Международные связи укрепляло и социальное взаимодействие, все еще свойственное академическим кругам, – участие в международном научном обществе и его ежегодных собраниях, где обменивались новыми идеями и открытиями. В период с 1870 по 1900 год в Европе проводилось порядка 20 международных научных собраний в год. В 1910–1914 годы их число увеличилось до 40 в год. Однако с 1914 по 1918 год, когда Европу опустошала война, состоялось лишь семь международных научных собраний. Война разорвала научные связи и поставила под сомнение идеалы интернационализма. К концу войны многие ученые более мрачно смотрели на отношения науки и государства.
«Манифест 93 интеллектуалов», подписанный видными членами научного сообщества Германии в октябре 1914 года, шокировал многих ученых из других стран. Он представлял собой полное оправдание действий Германии, включая уничтожение немецкими войсками великолепной библиотеки в бельгийском Лёвене. Библиотека Лёвена была построена в XIV веке и хранила редкие и бесценные рукописи. Она была сожжена немецкими солдатами в августе 1914 года. Этот акт повсеместно воспринимался как посягательство на культуру, проявление варварства. Однако если кто-то надеялся, что научное сообщество Германии, отличавшееся приверженностью знанию и учению, осудит действия этих солдат, то его ждало разочарование. В число подписавших манифест, оправдывавший агрессию Германии, вошли такие светила науки, как Макс Планк, Пауль Эрлих, Вильгельм Оствальд, Вильгельм Рентген и Вальтер Герман Нернст. Эти немецкие ученые считались ведущими мыслителями в своих областях знания. И все они предпочли встать на сторону своей страны, вместо того чтобы защищать основополагающие ценности международной мысли. Очень скоро масла в огонь международного возмущения подлила программа разработки химического оружия под руководством Фрица Габера. Габер был прославленным химиком, уважаемым во всем мире. Война сделала его кем-то вроде военного преступника, хотя шведы и удостоили его Нобелевской премии в 1919 году.

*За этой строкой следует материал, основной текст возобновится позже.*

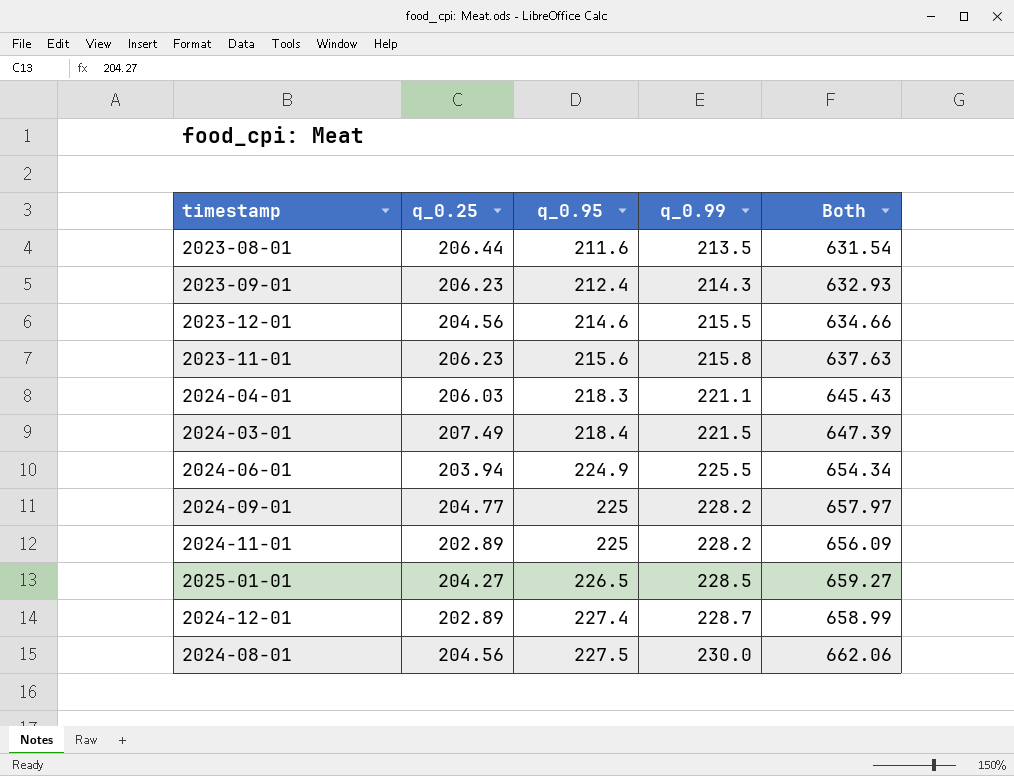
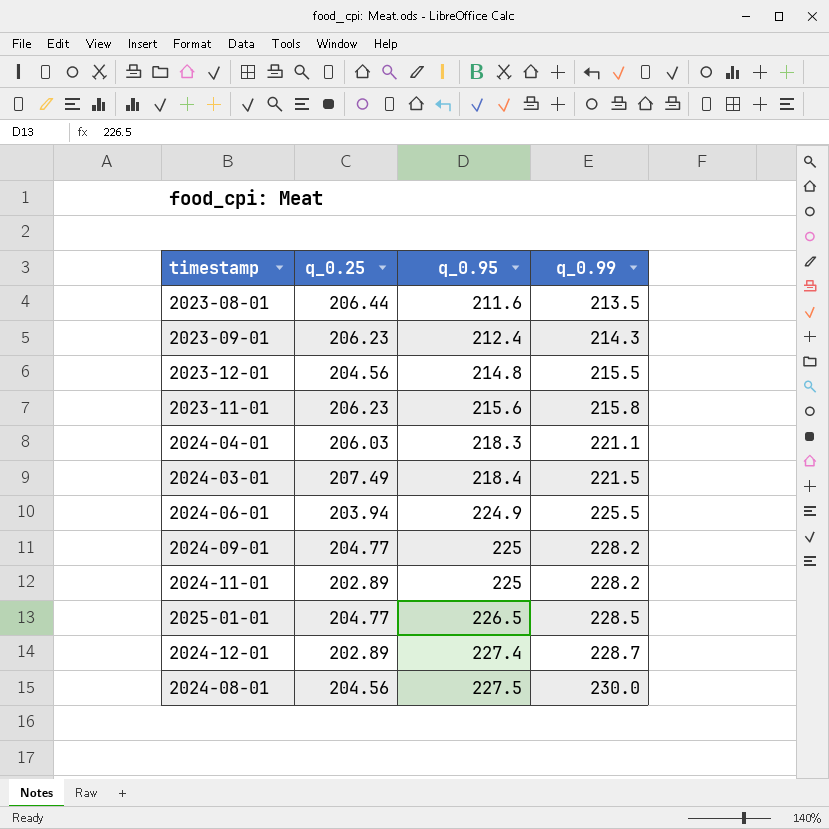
column Both | formula: [q_0.25] + [q_0.95] + [q_0.99] -> none
2023-12-01 | q_0.95: 214.6 -> 214.8
2025-01-01 | q_0.25: 204.27 -> 204.77

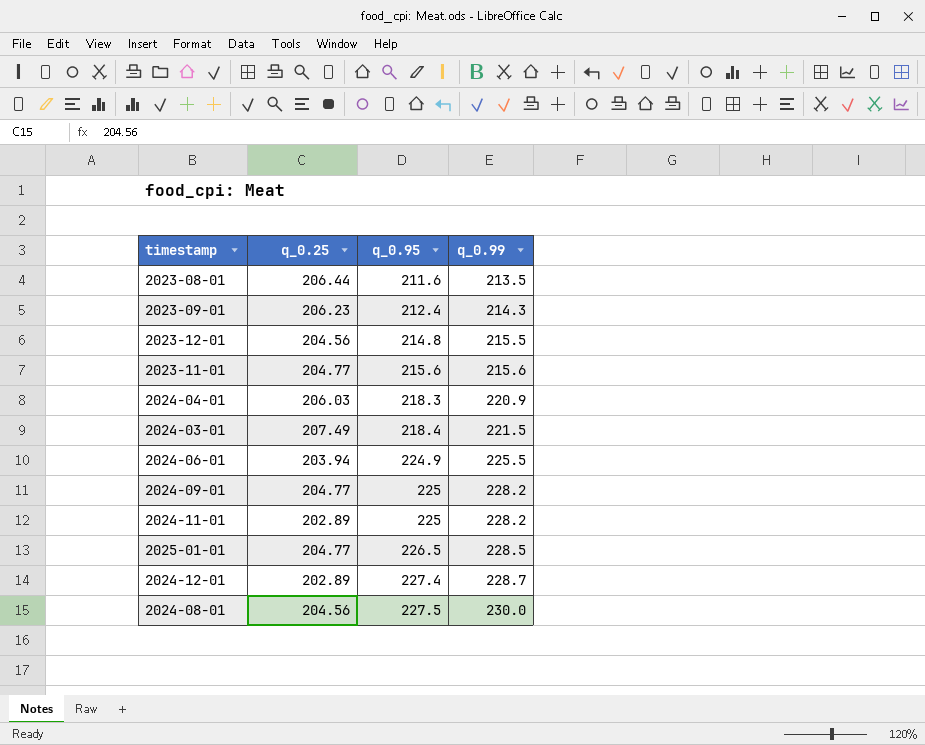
2023-11-01 | q_0.25: 206.23 -> 204.77
2023-11-01 | q_0.99: 215.8 -> 215.6
2024-04-01 | q_0.99: 221.1 -> 220.9

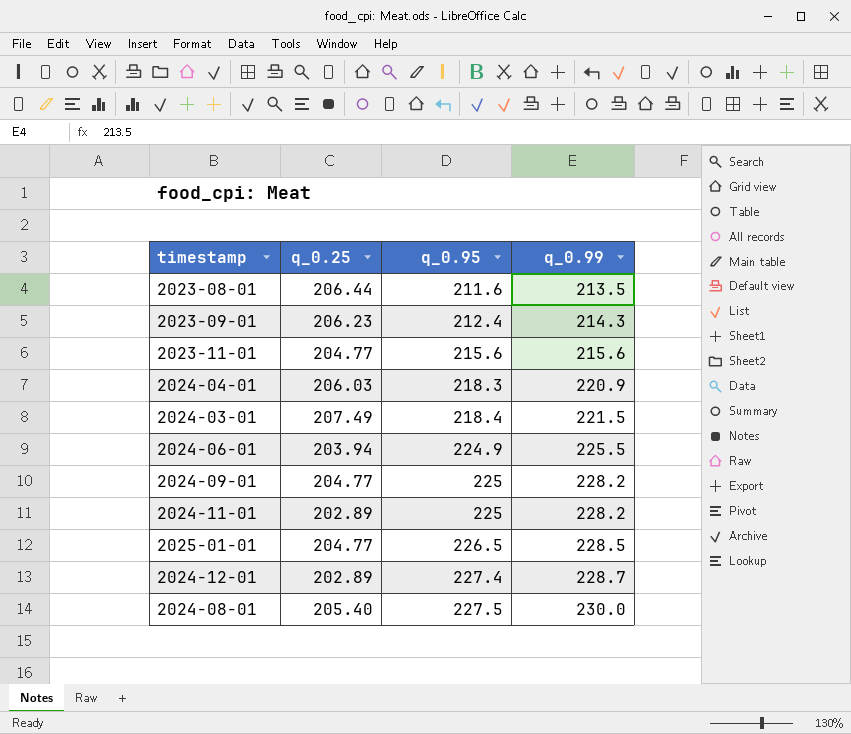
row 2023-12-01: 204.56 | 214.8 | 215.5 -> none
2024-08-01 | q_0.25: 204.56 -> 205.40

Немецкий физик Альберт Эйнштейн не подписал Манифест 93 интеллектуалов. Тем не менее некоторые физики за пределами Германии относились к нему с подозрением. Его теория относительности была опубликована во время войны, в 1915 году, и ее могли не принять из-за гражданства автора. Она предлагала стройное и революционное объяснение пространства и времени, опирающееся на потрясающую математику. Благодаря работе британского профессора астрономии Кембриджского университета Артура Эддингтона сообщество физиков, несмотря на войну, начало планировать экспедицию с целью наблюдения солнечного затмения, которая в конечном итоге подтвердила теорию Эйнштейна.
Как показывает работа Мэтью Стэнли, Эддингтон перевел статью Эйнштейна и убедил других ученых в ее важности – это был редкий пример интернационализма во время войны. Благоприятной возможностью проверить теорию относительности стало солнечное затмение в 1919 году, которое позволяло зарегистрировать смещение звезд, предсказанное теорией. Затмение могло наблюдаться лишь в нескольких местах Земли, а организация и снаряжение экспедиции требовали больших денег и времени. Эддингтон добился поддержки Королевской академии наук и Королевского общества и собрал несколько команд наблюдателей, к которым присоединился лично. Экспедиция планировалась с таким расчетом, чтобы группы оказались на местах в момент затмения в мае 1919 года. В разгар жестокой войны с Германией Эддингтон с коллегами не пожалел сил, чтобы доказать правоту немецкого ученого, предложившего революционную теорию[116]
.Экспедиция оказалась успешной, и, когда официальные результаты были представлены Королевскому астрономическому обществу позднее в том же году, они освещались как революция в науке: звезды действительно сместились. Однако гениальность Эйнштейна не развеяла скептицизма в отношении всего немецкого, в том числе немецкой науки.
После войны многим немецким ученым казалось, что наука – единственное, что осталось у Германии. Физик Макс Планк как-то сказал: «Даже если бы нашу родину полностью лишили обороноспособности и мощи, у нас все равно осталось бы то, чего не под силу отнять ни внешнему, ни внутреннему врагу, – это положение, которое немецкая наука занимает в мире»[117]
. Однако теперь немецкая наука утратила и это.